Descripció del projecte
Machine Learning (ML) is one modern innovation that has helped people enhance not only industrial and Professional processes but also everyday living. ML has been used in multiple fields and industries and in particular in High Energy Physics (HEP) . For example, medical diagnosis, object classification, learning association, regression and image processing.
In the context of HEP, the use of ML is generalized at all steps of the projects: image reconstruction, particle or jet identification, classification, searching for new physics and tracking.
The ATLAS experiment, placed near Geneva (Switzerland), is a multipurpose detector at the LHC. It has been running very successfully since 2008 and has provided very relevant results, as the discovery of the Higgs boson in 2012, SM measurements, search for SUSY and exotic particles. The experiment is approaching the High-Luminosity LHC (HL-LHC) era, to be started in 2029, in which the amount of data will be increased by one order of magnitude to increase the potential for discoveries, in particular measuring some Higgs properties at the percent precision. In order to cope this, the detector will undergo major upgrades: new inner detector (ITk), important modifications in the calorimeters and muon system, the trigger and DAQ will be completely re-worked. In addition to this, an end-cap pixel timing detector will be placed close to the beam pipe: High Granularity Timing Detector (HGTD).

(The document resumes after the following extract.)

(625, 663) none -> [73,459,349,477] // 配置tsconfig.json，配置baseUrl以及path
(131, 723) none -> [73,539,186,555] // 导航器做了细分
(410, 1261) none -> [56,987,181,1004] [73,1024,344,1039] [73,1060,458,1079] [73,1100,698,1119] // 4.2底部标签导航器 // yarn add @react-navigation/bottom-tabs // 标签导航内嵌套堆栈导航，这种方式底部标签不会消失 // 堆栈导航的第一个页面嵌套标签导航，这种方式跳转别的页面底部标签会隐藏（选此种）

The Physics channel VBF H -> tau + tau + jets ( two vector bosons producing a Higgs which disintegrates into a pair of tau leptons accompanied by forward jets), is an appealing analysis at HL-LHC. This process will allow to verify some Higgs properties at the percent level using an enhanced jet reconstruction in the HGTD acceptance region. In order to achieve this, the analysis will use a an improved track reconstruction in the cores of jets.
Track reconstruction will be very challenging in the HL-LHC environment where the density of vertices is about 1.5 per mm. The new ITk detector will provide acceptable z position resolution and coverage in a substantial region which will be extended by HGTD to pseudorapidities between 2.4 and 4.

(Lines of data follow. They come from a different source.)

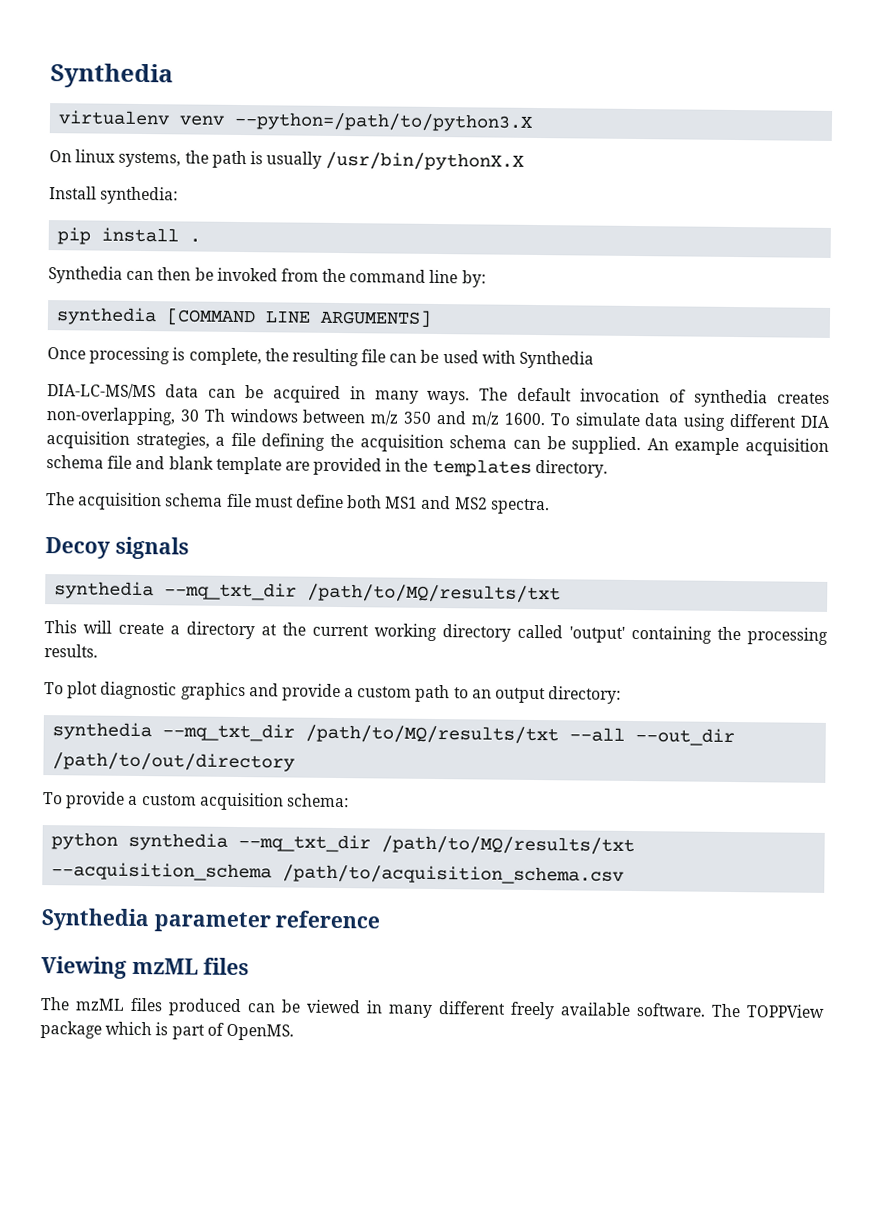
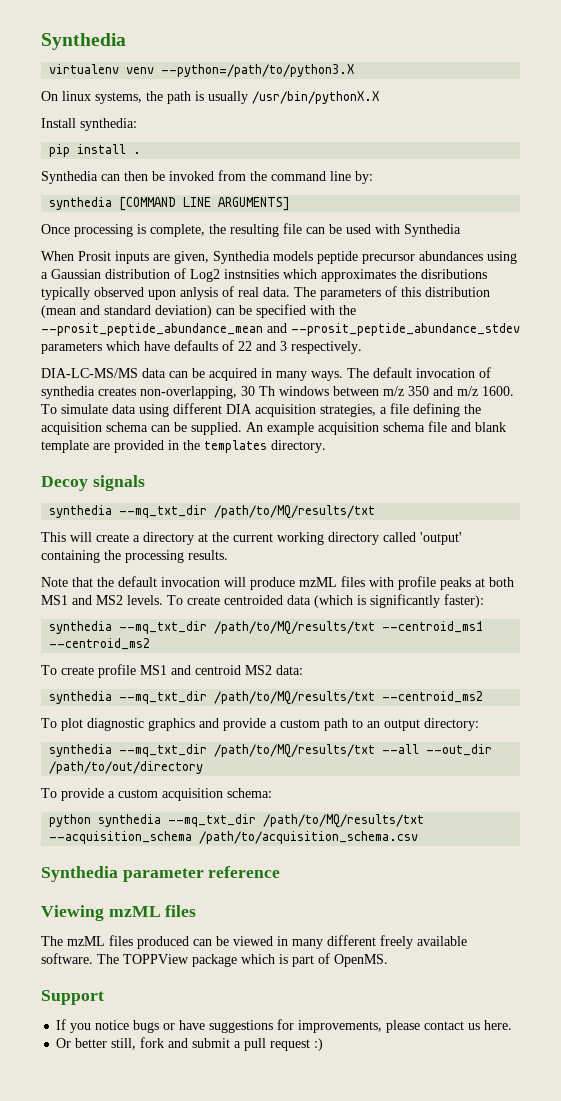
(595, 359) none -> [41,251,517,264] [41,268,487,282] [41,286,490,300] [41,304,356,318] [41,323,520,336] [41,340,362,354] // When Prosit inputs are given, Synthedia models peptide precursor abundances using a Gaussian distribution of Log2 instnsities which approximates the disributions typically observed upon anlysis of real data. The parameters of this distribution (mean and standard deviation) can be specified with the --prosit_peptide_abundance_mean and --prosit_peptide_abundance_stdev parameters which have defaults of 22 and 3 respectively.
[46,492,550,515] // The acquisition schema file must define both MS1 and MS2 spectra. -> (326, 446) none
(98, 651) none -> [41,576,514,590] [41,594,484,608] [49,621,484,635] [49,638,151,650] [41,664,303,678] [49,691,484,705] // Note that the default invocation will produce mzML files with profile peaks at both MS1 and MS2 levels. To create centroided data (which is significantly faster): // synthedia --mq_txt_dir /path/to/MQ/results/txt --centroid_ms1 --centroid_ms2 // To create profile MS1 and centroid MS2 data: // synthedia --mq_txt_dir /path/to/MQ/results/txt --centroid_ms2
(294, 1032) none -> [41,990,104,1005] [56,1019,513,1033] [56,1037,324,1051] // Support // If you notice bugs or have suggestions for improvements, please contact us here. // Or better still, fork and submit a pull request :)

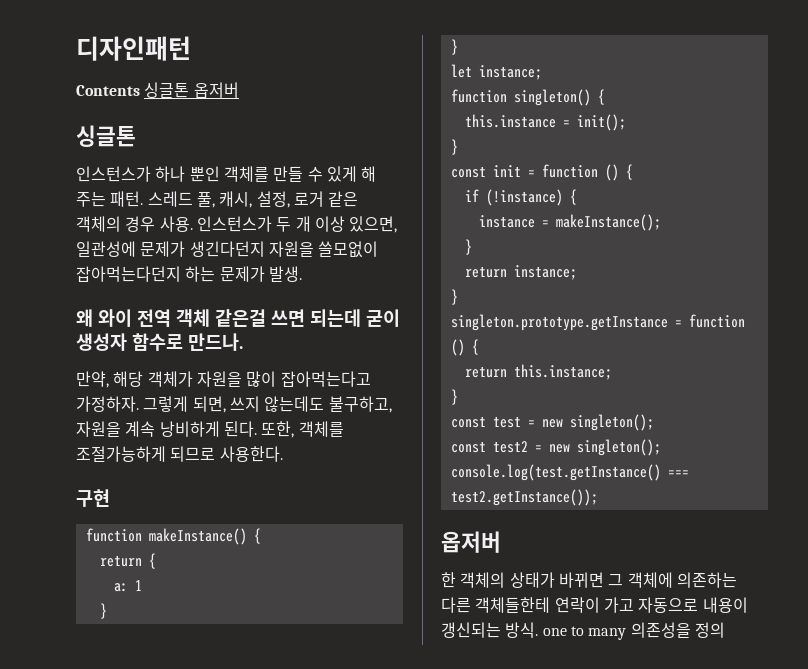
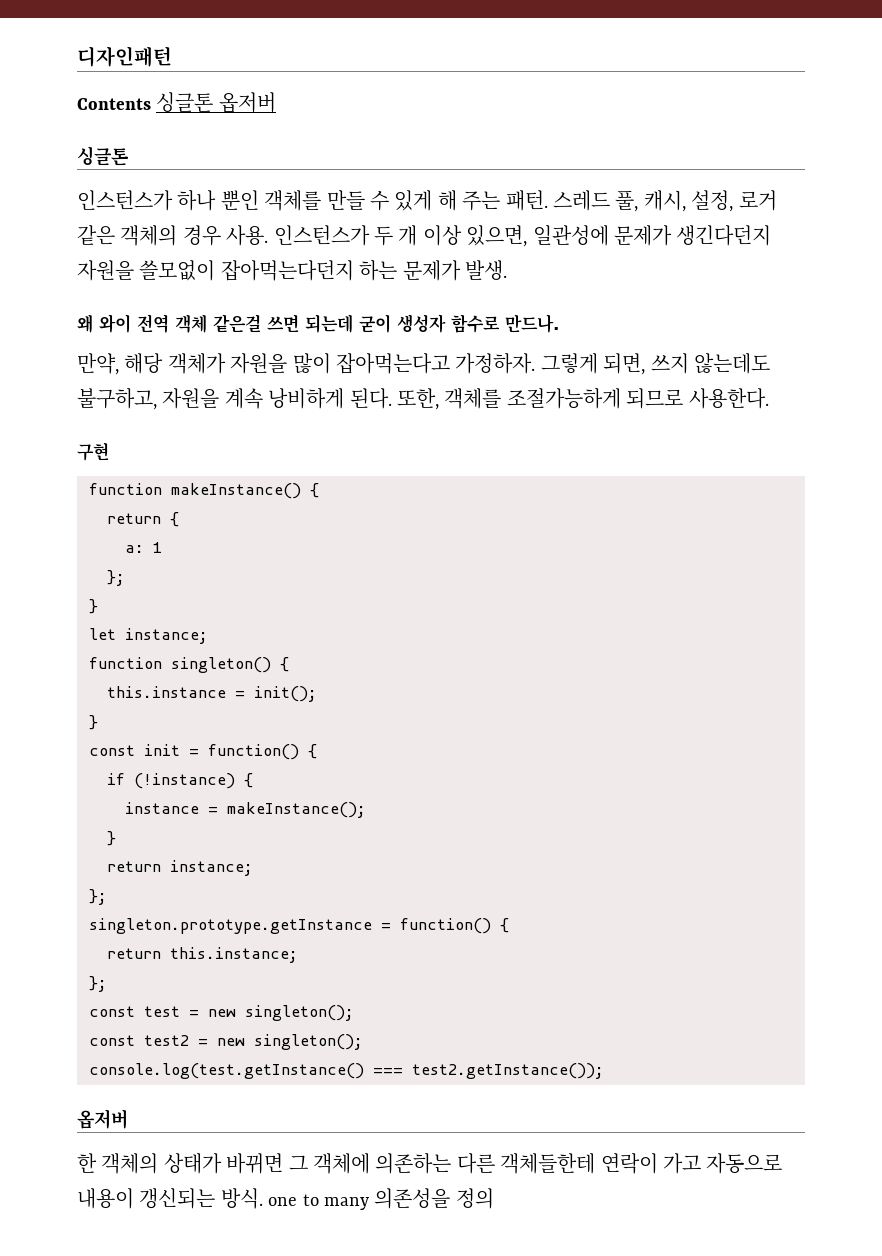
[99,603,107,619] } -> [107,570,125,586] };
[541,164,619,181] function () -> [208,744,299,760] function()
[450,289,458,305] } -> [89,889,107,905] };
[688,314,745,328] [450,339,465,356] function () -> [400,918,491,934] function()
[450,389,458,405] } -> [89,976,107,992] };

The development of novel methods for charged particle reconstruction at the HL-LHC incorporating Machine Learning techniques or based entirely on ML is a vibrant area of research. In the past two years, algorithms for track pattern recognition based on graph neural networks (GNNs) have emerged as a particularly promising approach.
This project will review the state-of-the art in charged particle reconstruction at the ATLAS experiment and will propose a new method based on GNNs combining ITk and HGTD information for HL-LHC. The improved track reconstruction will be assessed in the Physics channel VBF H -> tau + tau + jets.
Quantum mechanics has had a huge impact in many areas of science by providing a whole new mathematical framework that helped – and keeps helping – us to enhance our knowledge of Nature in a very accurate way. This theory is so powerful that its applications have soon reached the information science arena, giving rise to what could be – if not yet – a new technological revolution. Quantum effects have been recognized as a tool for computation that would not only help to keep up with Moore’s law of chip scaling as we can envisage transistors as small as one single atom, but also to find a more general representation of computation for a wide variety of hard tasks than the one offered by the classical Turing machine.
With this promised enormous potential, proving quantum advantage in currently available quantum devices and developing the first real-world practical applications of quantum computing has become a race between large academic institutions and technology companies. This has particularly brought a notorious variety of quantum machine learning algorithms that exploit the quantum properties of a system with the hopes to improve the capabilities of classical machine learning approaches, being this one of the target applications to proof quantum advantage. Yet, many theoretical questions regarding the universality and efficiency of the different proposed quantum models remain unknown. In this project we will aim to theoretically investigate and simulate quantum machine learning models and algorithms under the framework of quantum computation. We will explore different algorithms based on three different paradigms of quantum computation: gate model, adiabatic model and quantum reservoirs. We will put a particular focus on devising different efficient data encoding strategies using the data collected in the context of the ATLAS experiment and the development of new algorithms for pattern recognition and particle track reconstruction. We will then use this analysis task as a benchmark to compare between the different quantum algorithms and models of computation as well as comparing with the classical counterparts identified in the first part of the project in the pursue of identifying a potential quantum advantage in the intersection of machine learning and high energy physics.